I know this has been discussed before but my search skills are weak. Is there a term for words used to fill speech that don’t actaully contribute to the message being communicated? As in:
So, you know, I went to the bar and, like, totally chatted up this cute boy.
I just heard the tail-end of an NPR segment the other night and the person being interviewed referred to them as self-interrupters. He said that they occurred in every language and that they are used to prevent others from interrupting while we think about what we are trying to say.
I’ve always heard of them referred to as filler words.
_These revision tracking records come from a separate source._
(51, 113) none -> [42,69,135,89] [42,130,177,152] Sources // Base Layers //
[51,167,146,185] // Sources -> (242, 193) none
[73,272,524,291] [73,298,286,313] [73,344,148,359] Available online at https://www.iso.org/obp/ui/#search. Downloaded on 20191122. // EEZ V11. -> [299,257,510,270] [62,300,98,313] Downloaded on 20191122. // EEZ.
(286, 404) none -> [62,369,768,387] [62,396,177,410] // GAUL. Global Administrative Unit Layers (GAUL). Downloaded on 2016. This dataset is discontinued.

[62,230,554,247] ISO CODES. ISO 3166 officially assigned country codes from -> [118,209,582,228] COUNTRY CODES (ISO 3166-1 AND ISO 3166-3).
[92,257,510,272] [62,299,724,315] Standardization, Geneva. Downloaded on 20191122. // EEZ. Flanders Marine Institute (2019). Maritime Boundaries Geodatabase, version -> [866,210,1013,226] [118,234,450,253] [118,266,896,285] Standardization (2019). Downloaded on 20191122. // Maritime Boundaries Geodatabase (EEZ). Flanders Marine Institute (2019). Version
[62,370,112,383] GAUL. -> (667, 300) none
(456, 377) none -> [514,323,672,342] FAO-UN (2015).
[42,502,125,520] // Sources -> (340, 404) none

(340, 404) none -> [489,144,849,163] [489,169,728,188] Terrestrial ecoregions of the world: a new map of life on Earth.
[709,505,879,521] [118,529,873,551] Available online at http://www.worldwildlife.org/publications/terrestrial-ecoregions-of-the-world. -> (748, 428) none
Interjections tend to be either proto-sentences or closer to an ejaculation, characterized by an exclamation point in written language. (That sounds so wrong… but I couldn’t think of a better way to put it…)
ETA: but interjection has become a larger group of words and phrases and no long is purely ejaculations and proto-sentences.
In linguistics, words that add nothing to the meaning of the sentence are known as expletives, whether they’re profane words or not. In common English, that sense has been overtaken by the sense of a swearword, whether it adds meaning to a sentence or not.
Second, an ejaculation (a word or mini-sentence) followed with the characteristic exclamation point is a type of interjection, but it is not the only type of interjection.
The example they give on their site is of the word well. An example would be “Well, I never would have thought this conversation would have continued so long.” In that case, well is both an interjection and a filler word.